Teng-Jui Lin presented his research at the 25th UW Annual Undergraduate Research Symposium.
Title: Incorporating Visually Aided Morpho-Phenotyping Image Recognition into Robust Microglial Shape Analysis
Abstract: Microglia—the brain’s immune cells—change shape upon external stimuli from either environmental cues or direct injury. Quantifying changes in microglial shape is essential for understanding disease, injury, and their potential as therapeutic targets. Although we can use confocal imaging of immunofluorescent stains to visualize microglia, we lack software to robustly quantify their shapes in a high throughput manner. Therefore, we developed a microglial shape analysis pipeline using Python. In this larger collaborative project, I optimize and incorporate Visually Aided Morpho-Phenotyping Image Recognition (VAMPIRE), a machine-learning-based method that classifies shapes of microglia, into the pipeline. VAMPIRE visualizes the shapes of classified microglia and characterizes their shape heterogeneity using shape metrics. This project aims to demonstrate the robustness and validity of VAMPIRE in the pipeline and when applied to different microglia imaging datasets.

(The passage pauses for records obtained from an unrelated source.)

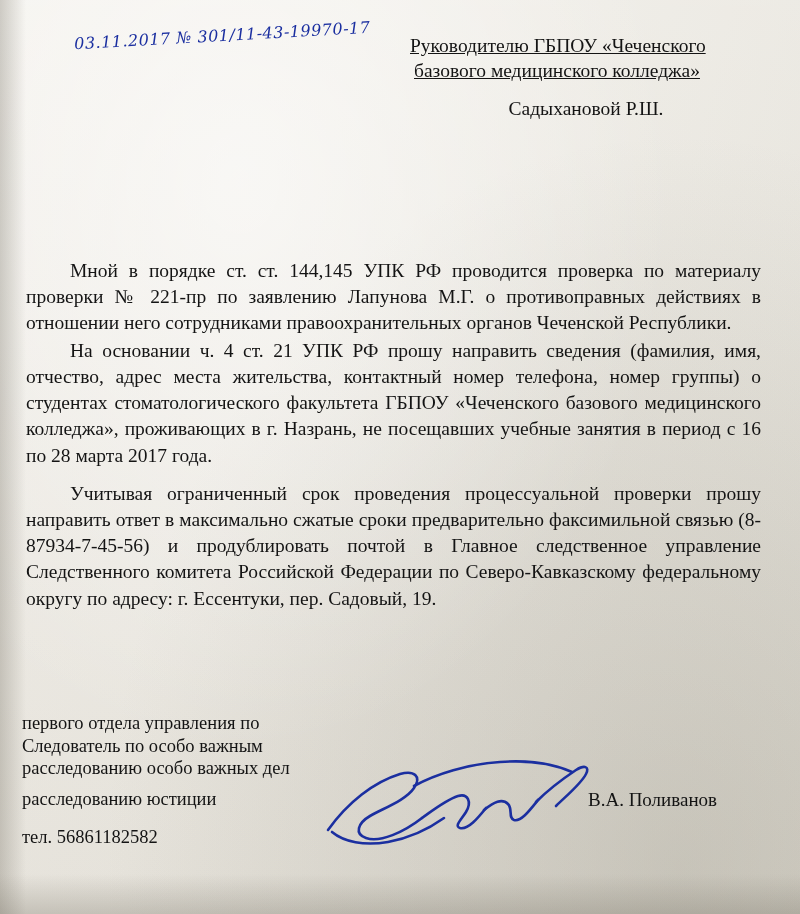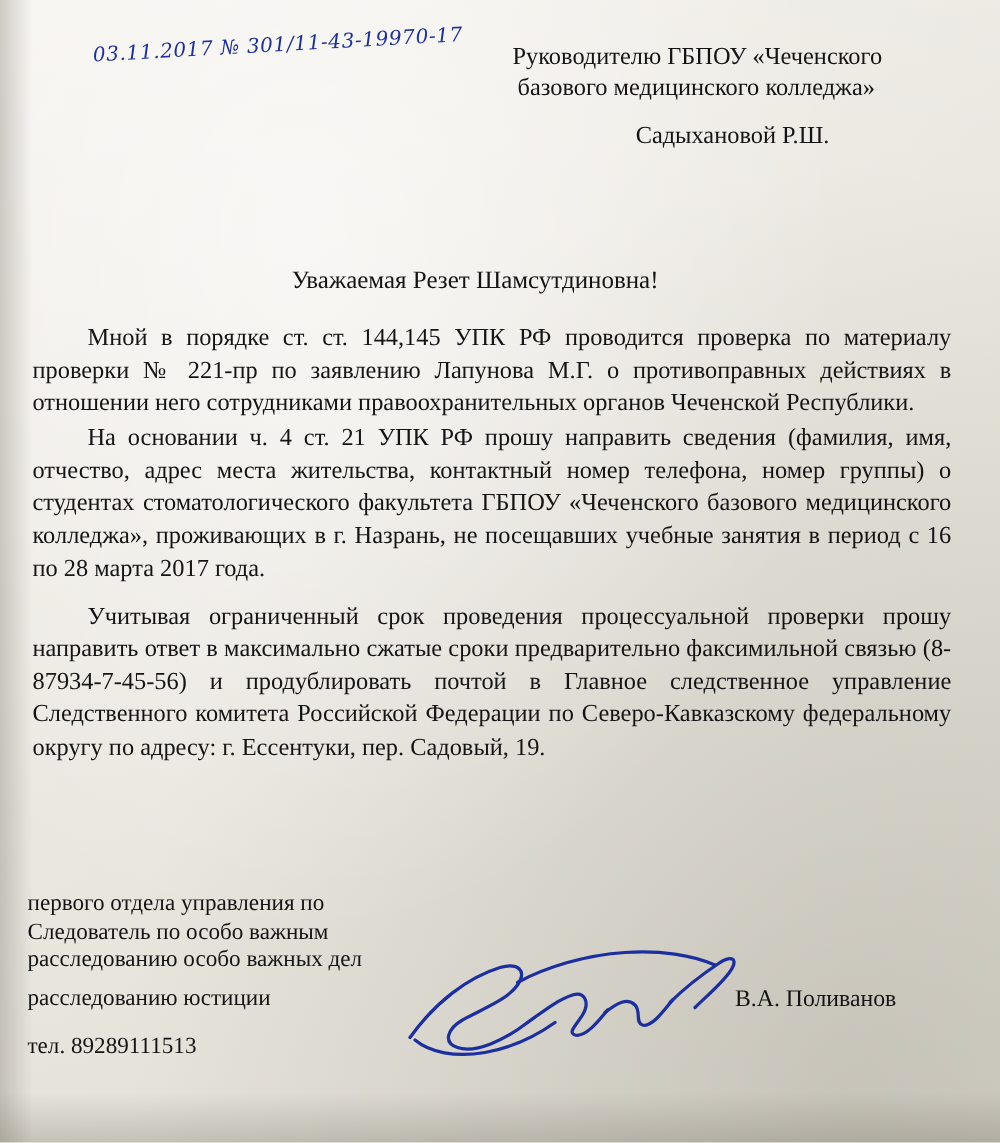--- a/index.html
+++ b/index.html
@@ -73,7 +73,7 @@
     font-size: 19.5px;
     line-height: 1.28;
   }
-  .addressee .line { white-space: nowrap; }
+  .addressee .line { white-space: nowrap; text-decoration: underline; }
   .addressee .line2 { margin-left: 4px; }
   .addressee-name {
     position: absolute;

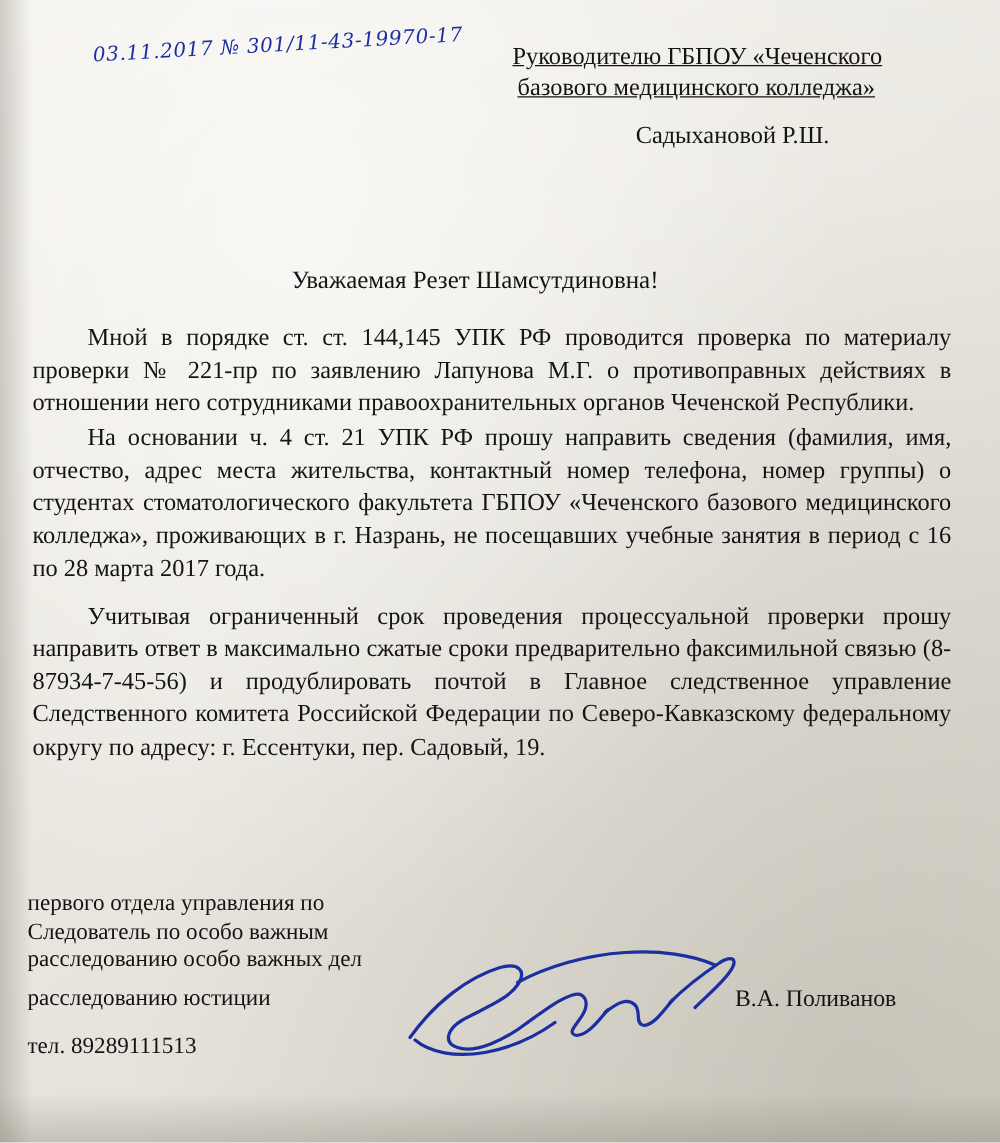--- a/index.html
+++ b/index.html
@@ -173,7 +173,6 @@
 
     <div class="addressee-name">Садыхановой Р.Ш.</div>
 
-    <div class="salutation">Уважаемая Резет Шамсутдиновна!</div>
 
     <div class="body">
       <p class="p1">Мной в порядке ст. ст. 144,145 УПК РФ проводится проверка по материалу проверки № 221-пр по заявлению Лапунова М.Г. о противоправных действиях в отношении него сотрудниками правоохранительных органов Чеченской Республики.</p>

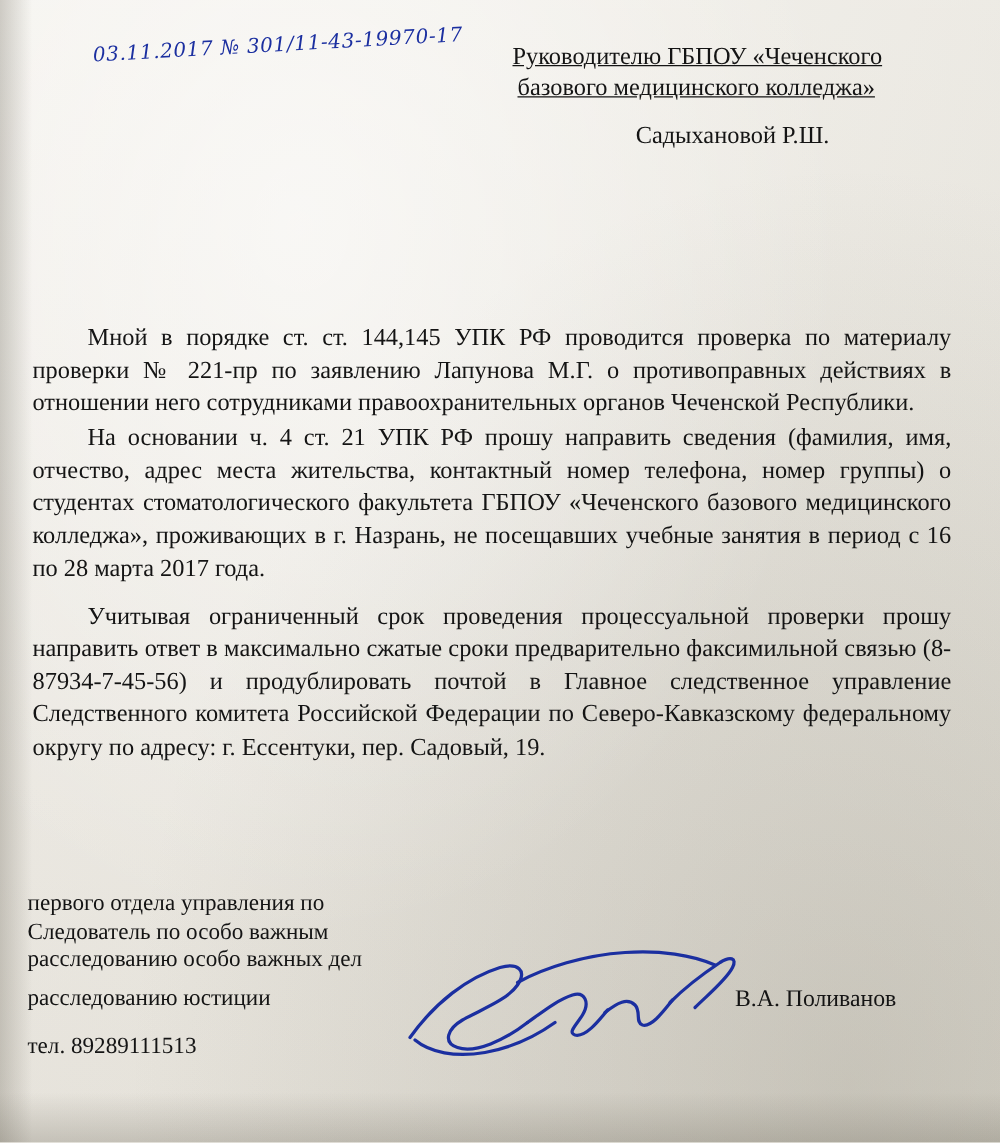--- a/index.html
+++ b/index.html
@@ -190,7 +190,7 @@
 
     <div class="sig-name">В.А. Поливанов</div>
 
-    <div class="sig-phone">тел. 89289111513</div>
+    <div class="sig-phone">тел. 56861182582</div>
 
     <div class="signature-mark">
       <svg width="280" height="96" viewBox="0 0 280 96" fill="none" xmlns="http://www.w3.org/2000/svg">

To demonstrate VAMPIRE is robust in tissue, I apply VAMPIRE on two datasets: images from an ex vivo organotypic rat brain slice model of oxygen-glucose deprivation and images from an in vivo rat model of hypoxic ischemia. The ex vivo and in vivo datasets provide a representation of different tissue samples—live 300µm thick brain slices and fixed 30µm brain sections—to show how VAMPIRE is robust for classifying microglia generated from different experimental methods. The application of VAMPIRE on tissue models captures changes in microglial shape in response to injury and treatment, allowing comparisons between injury and treatment response. The overall pipeline and VAMPIRE analysis are cell and disease agnostic; therefore, the same methodology can be applied to other models, cell types, and species.